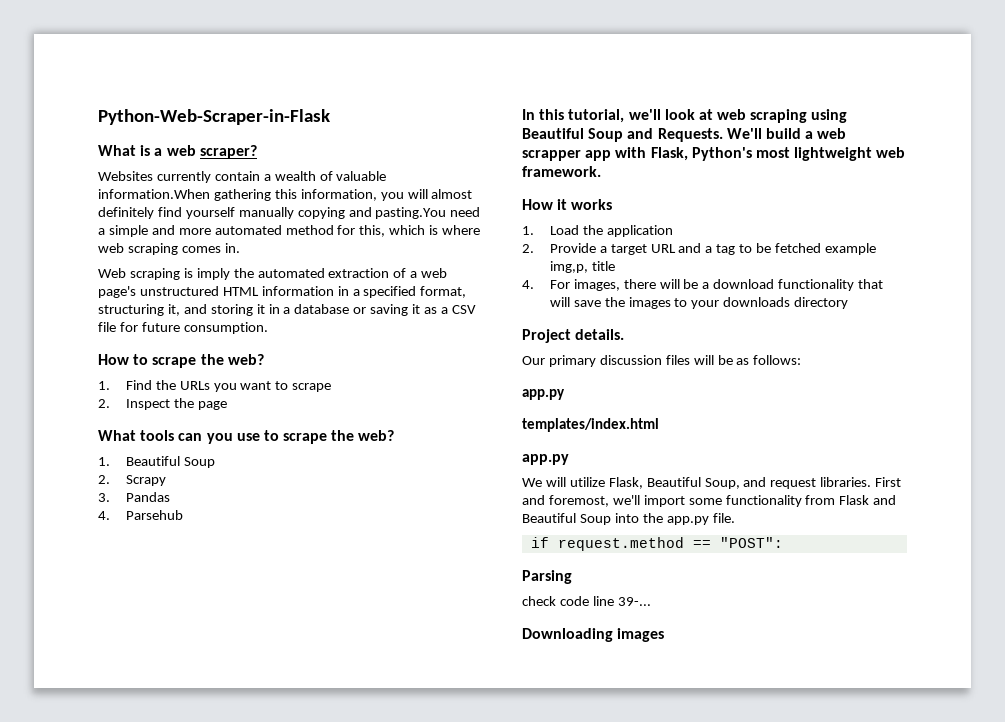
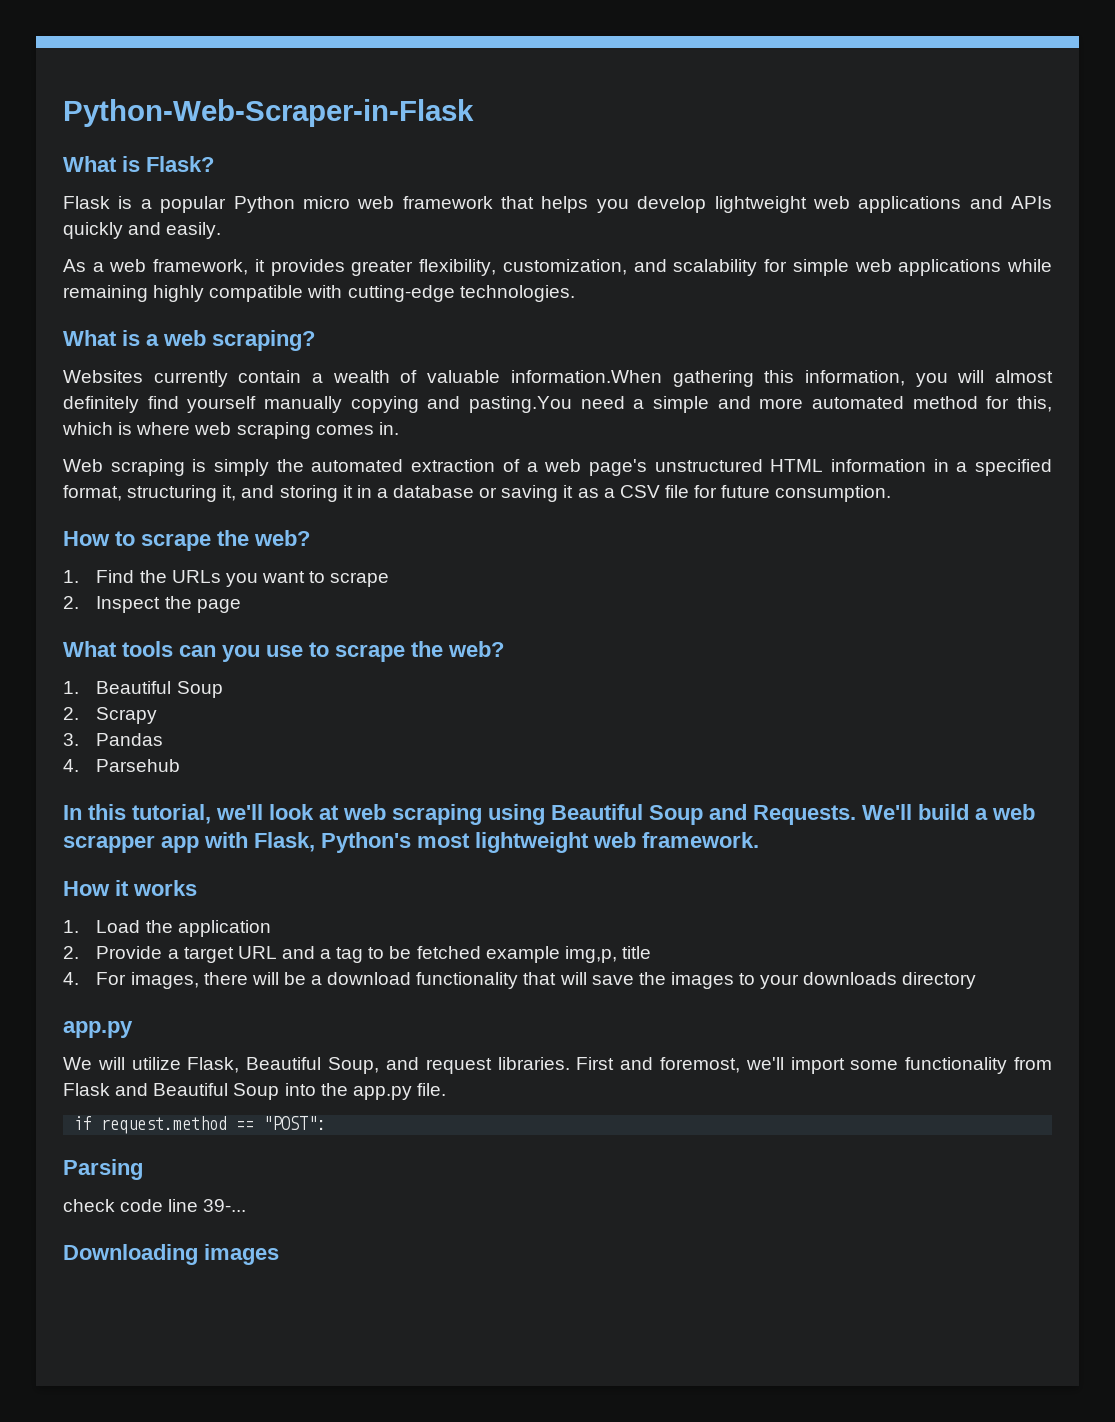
(330, 117) none -> [63,156,214,172] [63,196,1052,213] [63,222,222,239] [63,259,1053,276] [63,285,575,302] // What is Flask? // Flask is a popular Python micro web framework that helps you develop lightweight web applications and APIs quickly and easily. // As a web framework, it provides greater flexibility, customization, and scalability for simple web applications while remaining highly compatible with cutting-edge technologies.
[199,145,257,159] scraper? -> [212,330,315,351] scraping?
[196,268,230,280] imply -> [214,459,270,476] simply
[522,329,625,343] [522,355,802,367] [522,389,565,400] [522,418,659,432] // Project details. // Our primary discussion files will be as follows: // app.py // templates/index.html -> (977, 980) none

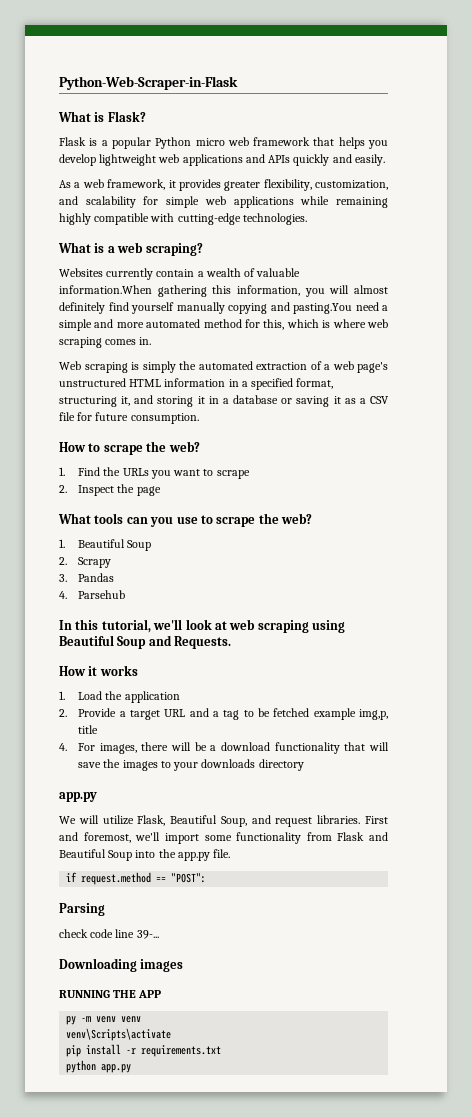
[862,804,1035,820] [63,832,759,853] We'll build a web scrapper app with Flask, Python's most lightweight web framework. -> (232, 642) none
(279, 1254) none -> [59,990,162,998] [66,1016,142,1025] [66,1028,172,1041] [66,1044,222,1057] [66,1060,132,1073] // RUNNING THE APP // py -m venv venv // venv\Scripts\activate // pip install -r requirements.txt // python app.py

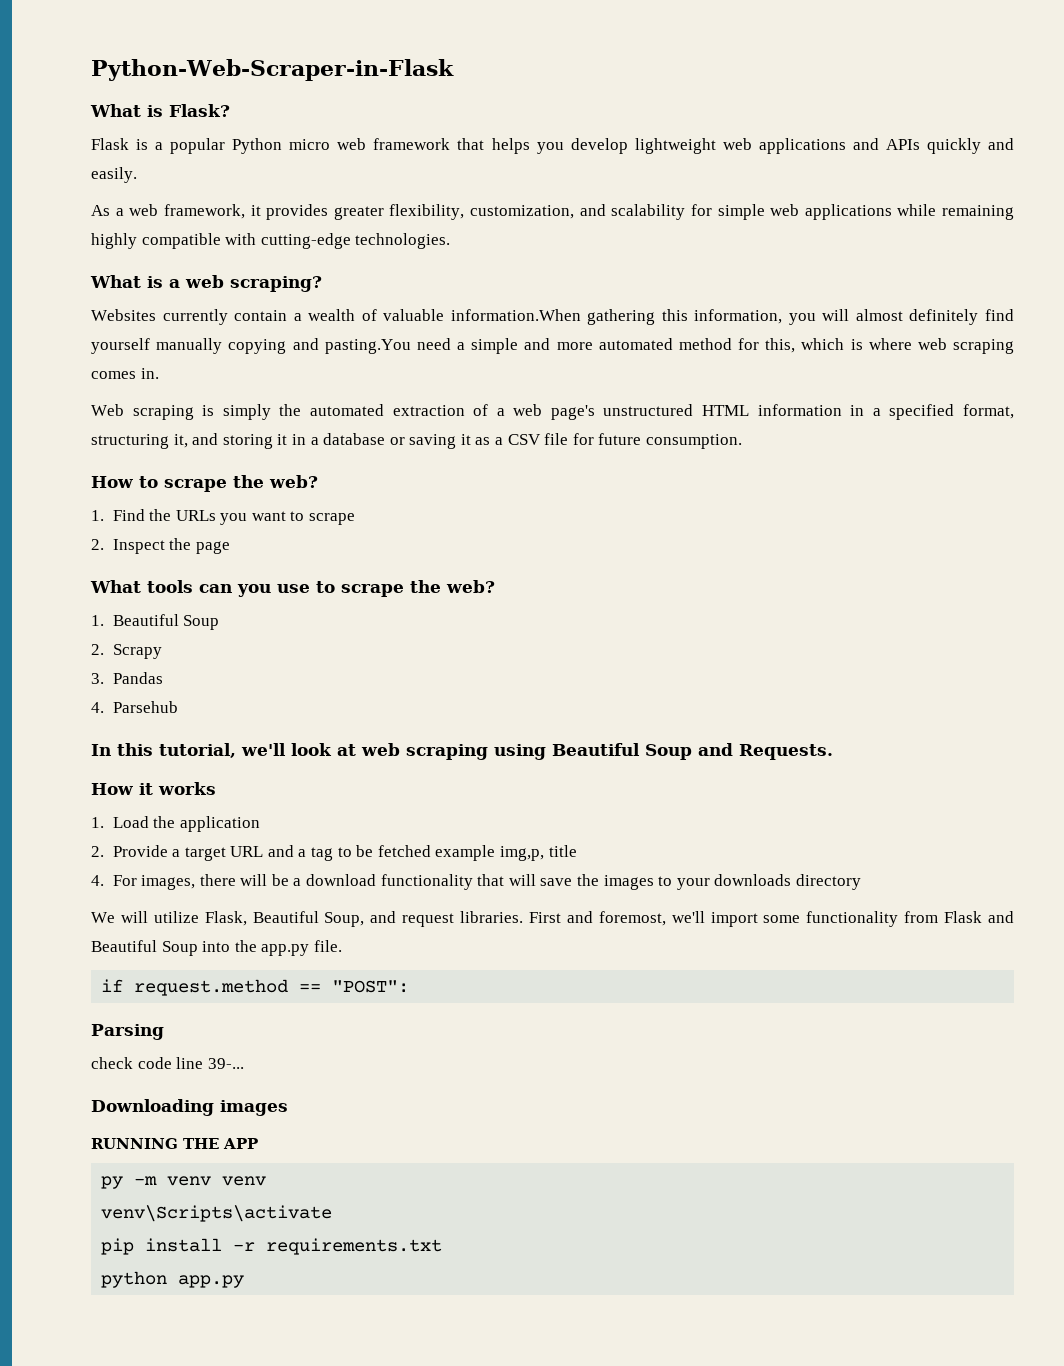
[59,792,97,802] // app.py -> (861, 882) none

Exercise instructions:
Print each record as it appears above, dropping every picture from the copy.

Answer to the problem:
(330, 117) none -> [63,156,214,172] [63,196,1052,213] [63,222,222,239] [63,259,1053,276] [63,285,575,302] // What is Flask? // Flask is a popular Python micro web framework that helps you develop lightweight web applications and APIs quickly and easily. // As a web framework, it provides greater flexibility, customization, and scalability for simple web applications while remaining highly compatible with cutting-edge technologies.
[199,145,257,159] scraper? -> [212,330,315,351] scraping?
[196,268,230,280] imply -> [214,459,270,476] simply
[522,329,625,343] [522,355,802,367] [522,389,565,400] [522,418,659,432] // Project details. // Our primary discussion files will be as follows: // app.py // templates/index.html -> (977, 980) none

[862,804,1035,820] [63,832,759,853] We'll build a web scrapper app with Flask, Python's most lightweight web framework. -> (232, 642) none
(279, 1254) none -> [59,990,162,998] [66,1016,142,1025] [66,1028,172,1041] [66,1044,222,1057] [66,1060,132,1073] // RUNNING THE APP // py -m venv venv // venv\Scripts\activate // pip install -r requirements.txt // python app.py

[59,792,97,802] // app.py -> (861, 882) none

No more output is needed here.